::: Supplied information :::

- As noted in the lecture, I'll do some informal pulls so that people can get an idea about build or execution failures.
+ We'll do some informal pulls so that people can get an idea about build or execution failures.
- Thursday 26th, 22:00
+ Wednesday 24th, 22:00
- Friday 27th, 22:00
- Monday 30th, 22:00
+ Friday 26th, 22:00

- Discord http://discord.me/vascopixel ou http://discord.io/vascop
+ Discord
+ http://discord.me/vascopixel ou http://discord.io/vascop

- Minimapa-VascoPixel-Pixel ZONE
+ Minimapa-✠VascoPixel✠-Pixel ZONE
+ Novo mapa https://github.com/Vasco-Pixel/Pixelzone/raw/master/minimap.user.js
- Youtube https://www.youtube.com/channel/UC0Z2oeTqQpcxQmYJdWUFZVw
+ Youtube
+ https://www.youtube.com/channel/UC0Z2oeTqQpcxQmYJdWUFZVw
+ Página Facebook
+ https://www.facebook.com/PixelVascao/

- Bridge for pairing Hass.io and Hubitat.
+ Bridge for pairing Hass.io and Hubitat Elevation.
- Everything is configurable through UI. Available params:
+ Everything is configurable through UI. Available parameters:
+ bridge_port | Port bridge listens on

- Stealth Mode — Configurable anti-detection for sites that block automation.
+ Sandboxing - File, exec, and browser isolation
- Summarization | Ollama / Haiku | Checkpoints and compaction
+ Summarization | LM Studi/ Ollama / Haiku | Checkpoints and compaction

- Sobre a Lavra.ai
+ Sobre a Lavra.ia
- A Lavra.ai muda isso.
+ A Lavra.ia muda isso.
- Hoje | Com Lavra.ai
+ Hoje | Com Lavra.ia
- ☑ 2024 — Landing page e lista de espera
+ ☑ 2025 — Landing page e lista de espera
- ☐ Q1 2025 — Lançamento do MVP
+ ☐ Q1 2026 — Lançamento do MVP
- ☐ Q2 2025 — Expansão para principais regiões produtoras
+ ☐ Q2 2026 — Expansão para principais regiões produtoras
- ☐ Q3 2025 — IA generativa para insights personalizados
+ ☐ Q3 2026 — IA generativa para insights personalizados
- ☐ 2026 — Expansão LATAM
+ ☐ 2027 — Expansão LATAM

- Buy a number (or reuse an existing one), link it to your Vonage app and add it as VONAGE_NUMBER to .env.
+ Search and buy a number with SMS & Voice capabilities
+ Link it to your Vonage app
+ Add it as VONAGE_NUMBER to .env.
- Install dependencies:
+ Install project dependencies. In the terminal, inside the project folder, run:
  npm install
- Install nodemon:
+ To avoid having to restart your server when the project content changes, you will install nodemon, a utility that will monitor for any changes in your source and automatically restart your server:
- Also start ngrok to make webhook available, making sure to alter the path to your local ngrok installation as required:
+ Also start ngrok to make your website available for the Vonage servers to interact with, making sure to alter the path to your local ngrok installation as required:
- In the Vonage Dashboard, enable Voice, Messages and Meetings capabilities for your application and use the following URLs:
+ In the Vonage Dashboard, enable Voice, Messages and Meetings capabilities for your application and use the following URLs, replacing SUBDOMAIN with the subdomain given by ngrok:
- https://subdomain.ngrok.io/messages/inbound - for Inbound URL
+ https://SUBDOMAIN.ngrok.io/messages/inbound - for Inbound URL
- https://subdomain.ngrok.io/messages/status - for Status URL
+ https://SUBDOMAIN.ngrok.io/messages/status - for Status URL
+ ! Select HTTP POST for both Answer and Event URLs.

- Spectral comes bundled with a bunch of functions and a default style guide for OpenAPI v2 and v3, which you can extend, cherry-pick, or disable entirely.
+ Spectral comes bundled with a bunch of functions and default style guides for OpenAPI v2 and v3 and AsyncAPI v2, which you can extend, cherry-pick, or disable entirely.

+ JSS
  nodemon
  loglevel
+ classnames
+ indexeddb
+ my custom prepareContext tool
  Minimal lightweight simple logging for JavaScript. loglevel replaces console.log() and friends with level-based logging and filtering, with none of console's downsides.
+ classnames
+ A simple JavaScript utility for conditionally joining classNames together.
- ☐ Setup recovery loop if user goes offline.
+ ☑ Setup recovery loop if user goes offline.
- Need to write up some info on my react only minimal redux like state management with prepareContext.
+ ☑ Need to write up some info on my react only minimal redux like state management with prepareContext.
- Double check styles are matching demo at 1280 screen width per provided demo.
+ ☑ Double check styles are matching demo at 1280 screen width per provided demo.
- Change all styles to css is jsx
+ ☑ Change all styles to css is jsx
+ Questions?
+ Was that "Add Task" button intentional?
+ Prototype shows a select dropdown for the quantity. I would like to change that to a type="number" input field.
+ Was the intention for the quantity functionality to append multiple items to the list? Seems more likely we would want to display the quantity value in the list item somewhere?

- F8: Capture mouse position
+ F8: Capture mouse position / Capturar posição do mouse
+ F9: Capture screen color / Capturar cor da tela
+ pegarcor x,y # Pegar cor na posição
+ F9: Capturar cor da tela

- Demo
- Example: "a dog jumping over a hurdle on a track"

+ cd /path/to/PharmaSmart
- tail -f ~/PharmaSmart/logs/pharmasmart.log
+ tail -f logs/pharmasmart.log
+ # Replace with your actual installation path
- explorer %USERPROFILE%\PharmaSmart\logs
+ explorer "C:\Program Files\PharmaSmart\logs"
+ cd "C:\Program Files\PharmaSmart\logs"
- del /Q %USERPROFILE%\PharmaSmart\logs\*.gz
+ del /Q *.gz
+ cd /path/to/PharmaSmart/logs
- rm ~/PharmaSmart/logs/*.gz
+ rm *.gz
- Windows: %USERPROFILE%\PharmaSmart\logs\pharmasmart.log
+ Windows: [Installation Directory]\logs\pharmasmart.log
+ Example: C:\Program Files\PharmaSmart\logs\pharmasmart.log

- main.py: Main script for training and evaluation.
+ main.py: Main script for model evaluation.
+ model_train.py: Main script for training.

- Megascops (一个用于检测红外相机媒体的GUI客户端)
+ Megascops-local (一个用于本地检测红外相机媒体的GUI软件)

:::

What you will do: Would you write out the data exactly as it reads?

Result for this task:
- As noted in the lecture, I'll do some informal pulls so that people can get an idea about build or execution failures.
+ We'll do some informal pulls so that people can get an idea about build or execution failures.
- Thursday 26th, 22:00
+ Wednesday 24th, 22:00
- Friday 27th, 22:00
- Monday 30th, 22:00
+ Friday 26th, 22:00

- Discord http://discord.me/vascopixel ou http://discord.io/vascop
+ Discord
+ http://discord.me/vascopixel ou http://discord.io/vascop

- Minimapa-VascoPixel-Pixel ZONE
+ Minimapa-✠VascoPixel✠-Pixel ZONE
+ Novo mapa https://github.com/Vasco-Pixel/Pixelzone/raw/master/minimap.user.js
- Youtube https://www.youtube.com/channel/UC0Z2oeTqQpcxQmYJdWUFZVw
+ Youtube
+ https://www.youtube.com/channel/UC0Z2oeTqQpcxQmYJdWUFZVw
+ Página Facebook
+ https://www.facebook.com/PixelVascao/

- Bridge for pairing Hass.io and Hubitat.
+ Bridge for pairing Hass.io and Hubitat Elevation.
- Everything is configurable through UI. Available params:
+ Everything is configurable through UI. Available parameters:
+ bridge_port | Port bridge listens on

- Stealth Mode — Configurable anti-detection for sites that block automation.
+ Sandboxing - File, exec, and browser isolation
- Summarization | Ollama / Haiku | Checkpoints and compaction
+ Summarization | LM Studi/ Ollama / Haiku | Checkpoints and compaction

- Sobre a Lavra.ai
+ Sobre a Lavra.ia
- A Lavra.ai muda isso.
+ A Lavra.ia muda isso.
- Hoje | Com Lavra.ai
+ Hoje | Com Lavra.ia
- ☑ 2024 — Landing page e lista de espera
+ ☑ 2025 — Landing page e lista de espera
- ☐ Q1 2025 — Lançamento do MVP
+ ☐ Q1 2026 — Lançamento do MVP
- ☐ Q2 2025 — Expansão para principais regiões produtoras
+ ☐ Q2 2026 — Expansão para principais regiões produtoras
- ☐ Q3 2025 — IA generativa para insights personalizados
+ ☐ Q3 2026 — IA generativa para insights personalizados
- ☐ 2026 — Expansão LATAM
+ ☐ 2027 — Expansão LATAM

- Buy a number (or reuse an existing one), link it to your Vonage app and add it as VONAGE_NUMBER to .env.
+ Search and buy a number with SMS & Voice capabilities
+ Link it to your Vonage app
+ Add it as VONAGE_NUMBER to .env.
- Install dependencies:
+ Install project dependencies. In the terminal, inside the project folder, run:
  npm install
- Install nodemon:
+ To avoid having to restart your server when the project content changes, you will install nodemon, a utility that will monitor for any changes in your source and automatically restart your server:
- Also start ngrok to make webhook available, making sure to alter the path to your local ngrok installation as required:
+ Also start ngrok to make your website available for the Vonage servers to interact with, making sure to alter the path to your local ngrok installation as required:
- In the Vonage Dashboard, enable Voice, Messages and Meetings capabilities for your application and use the following URLs:
+ In the Vonage Dashboard, enable Voice, Messages and Meetings capabilities for your application and use the following URLs, replacing SUBDOMAIN with the subdomain given by ngrok:
- https://subdomain.ngrok.io/messages/inbound - for Inbound URL
+ https://SUBDOMAIN.ngrok.io/messages/inbound - for Inbound URL
- https://subdomain.ngrok.io/messages/status - for Status URL
+ https://SUBDOMAIN.ngrok.io/messages/status - for Status URL
+ ! Select HTTP POST for both Answer and Event URLs.

- Spectral comes bundled with a bunch of functions and a default style guide for OpenAPI v2 and v3, which you can extend, cherry-pick, or disable entirely.
+ Spectral comes bundled with a bunch of functions and default style guides for OpenAPI v2 and v3 and AsyncAPI v2, which you can extend, cherry-pick, or disable entirely.

+ JSS
  nodemon
  loglevel
+ classnames
+ indexeddb
+ my custom prepareContext tool
  Minimal lightweight simple logging for JavaScript. loglevel replaces console.log() and friends with level-based logging and filtering, with none of console's downsides.
+ classnames
+ A simple JavaScript utility for conditionally joining classNames together.
- ☐ Setup recovery loop if user goes offline.
+ ☑ Setup recovery loop if user goes offline.
- Need to write up some info on my react only minimal redux like state management with prepareContext.
+ ☑ Need to write up some info on my react only minimal redux like state management with prepareContext.
- Double check styles are matching demo at 1280 screen width per provided demo.
+ ☑ Double check styles are matching demo at 1280 screen width per provided demo.
- Change all styles to css is jsx
+ ☑ Change all styles to css is jsx
+ Questions?
+ Was that "Add Task" button intentional?
+ Prototype shows a select dropdown for the quantity. I would like to change that to a type="number" input field.
+ Was the intention for the quantity functionality to append multiple items to the list? Seems more likely we would want to display the quantity value in the list item somewhere?

- F8: Capture mouse position
+ F8: Capture mouse position / Capturar posição do mouse
+ F9: Capture screen color / Capturar cor da tela
+ pegarcor x,y # Pegar cor na posição
+ F9: Capturar cor da tela

- Demo
- Example: "a dog jumping over a hurdle on a track"

+ cd /path/to/PharmaSmart
- tail -f ~/PharmaSmart/logs/pharmasmart.log
+ tail -f logs/pharmasmart.log
+ # Replace with your actual installation path
- explorer %USERPROFILE%\PharmaSmart\logs
+ explorer "C:\Program Files\PharmaSmart\logs"
+ cd "C:\Program Files\PharmaSmart\logs"
- del /Q %USERPROFILE%\PharmaSmart\logs\*.gz
+ del /Q *.gz
+ cd /path/to/PharmaSmart/logs
- rm ~/PharmaSmart/logs/*.gz
+ rm *.gz
- Windows: %USERPROFILE%\PharmaSmart\logs\pharmasmart.log
+ Windows: [Installation Directory]\logs\pharmasmart.log
+ Example: C:\Program Files\PharmaSmart\logs\pharmasmart.log

- main.py: Main script for training and evaluation.
+ main.py: Main script for model evaluation.
+ model_train.py: Main script for training.

- Megascops (一个用于检测红外相机媒体的GUI客户端)
+ Megascops-local (一个用于本地检测红外相机媒体的GUI软件)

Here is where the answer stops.